A Belated Moment of Silence

Posted by on Oct 25, 2011 in Marketing Tips, Technology | No Comments

This morning at The Dog House I couldn’t resist this profane headline on Digg. As an Apple fanatic I felt it my duty to do a bit of research in an attempt to understand the hostility displayed. I quickly found out that Dennis Ritchie, the creator of the C programming language and co-creator of UNIX, passed away on October 11th. The New York Times coined him the computer scientist who  “helped shape the digital era.”
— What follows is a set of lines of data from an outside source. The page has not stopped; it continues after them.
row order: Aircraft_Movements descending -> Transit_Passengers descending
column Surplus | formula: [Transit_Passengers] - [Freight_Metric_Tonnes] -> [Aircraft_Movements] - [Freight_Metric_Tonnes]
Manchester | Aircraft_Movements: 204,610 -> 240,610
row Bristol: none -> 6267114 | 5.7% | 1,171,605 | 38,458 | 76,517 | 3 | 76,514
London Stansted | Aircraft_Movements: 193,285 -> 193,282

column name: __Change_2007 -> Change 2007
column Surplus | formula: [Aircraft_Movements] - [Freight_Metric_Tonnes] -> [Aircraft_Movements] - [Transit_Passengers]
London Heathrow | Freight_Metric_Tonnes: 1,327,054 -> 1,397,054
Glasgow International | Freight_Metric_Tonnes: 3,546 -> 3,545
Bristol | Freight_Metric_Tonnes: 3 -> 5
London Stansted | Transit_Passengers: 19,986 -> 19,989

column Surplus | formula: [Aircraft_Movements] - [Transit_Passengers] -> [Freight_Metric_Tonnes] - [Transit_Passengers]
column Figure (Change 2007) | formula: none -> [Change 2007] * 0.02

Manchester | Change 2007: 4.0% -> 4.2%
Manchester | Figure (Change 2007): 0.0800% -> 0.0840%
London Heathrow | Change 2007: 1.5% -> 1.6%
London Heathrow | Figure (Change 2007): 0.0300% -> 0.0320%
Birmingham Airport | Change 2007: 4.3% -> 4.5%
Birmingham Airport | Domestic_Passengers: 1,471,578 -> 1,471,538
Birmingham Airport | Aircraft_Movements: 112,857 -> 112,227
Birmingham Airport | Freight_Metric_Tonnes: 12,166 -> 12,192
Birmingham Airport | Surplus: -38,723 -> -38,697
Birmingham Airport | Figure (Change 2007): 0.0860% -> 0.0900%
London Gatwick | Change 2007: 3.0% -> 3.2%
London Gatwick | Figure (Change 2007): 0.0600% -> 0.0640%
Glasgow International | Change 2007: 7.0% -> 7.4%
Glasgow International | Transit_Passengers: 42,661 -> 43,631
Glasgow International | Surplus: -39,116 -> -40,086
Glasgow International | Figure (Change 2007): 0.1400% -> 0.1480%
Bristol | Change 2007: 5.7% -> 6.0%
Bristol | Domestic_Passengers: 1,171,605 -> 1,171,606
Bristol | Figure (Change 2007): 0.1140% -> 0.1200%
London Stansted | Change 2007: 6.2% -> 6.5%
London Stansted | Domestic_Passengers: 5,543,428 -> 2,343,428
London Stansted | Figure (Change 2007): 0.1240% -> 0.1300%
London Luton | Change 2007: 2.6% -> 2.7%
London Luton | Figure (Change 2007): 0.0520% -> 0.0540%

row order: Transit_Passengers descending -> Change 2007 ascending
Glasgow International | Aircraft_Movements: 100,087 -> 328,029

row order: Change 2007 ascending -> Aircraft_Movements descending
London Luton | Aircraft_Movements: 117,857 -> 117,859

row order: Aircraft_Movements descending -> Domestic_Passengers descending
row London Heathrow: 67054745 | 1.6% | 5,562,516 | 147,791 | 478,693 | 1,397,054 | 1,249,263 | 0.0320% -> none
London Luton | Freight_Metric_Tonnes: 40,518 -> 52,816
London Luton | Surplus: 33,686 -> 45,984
Steven Miller over at Without Supervision wrote an informative and heart felt post. These sections stuck out to me:

In 1978, with his second great collaborator, Brian Kernighan, Ritchie wrote a book simply called, “The C Programming Language.”  That book changed my life. And that of a lot of other programmers. And yours.

C has become the definitive computer language of our era. Learn it, and you are employable all over the world, on almost any computer platform running today. Everything from computers, to games, to microwave ovens, to car stereos, to ATMs, to… well, everything runs C programs. As the years since 1978 have unfolded, a number of other languages have risen up, including C++, Visual Basic, and Java, to name the most popular. But, a common joke among programmers is that, as time passes, “all programming languages converge towards C.” That is, every time a programming language is redefined to improve it, it tends to look more like C than it did in the last definition.

A lot of people felt a tug on their heart when Steve Jobs passed away. It’s understandable and says good things about our world that a man like Jobs is missed, that his passing is felt. Jobs made computers cool, and we’ll always honor his memory for that. What most folks just don’t know, however is that Dennis Ritchie made it possible for computers to be cool. Before Jobs, he envisioned the computer as a tool for use by the individual, one that didn’t need a priesthood nor that treated its users as supplicants. Without his vision, without the language he invented, and without the system Dennis Ritchie created, Steve Jobs would never, ever have been able to make computers cool.

Anyone can tell you why the Macintosh is cool, but only a programmer can tell you why C is cool. Trust a programmer on this one, then: C is cool. C is very, very cool. And so was Dennis Ritchie.

Thanks for voicing your opinion and posting this insightful article.
Let’s all take a belated moment of silence in honor of Dennis Ritchie.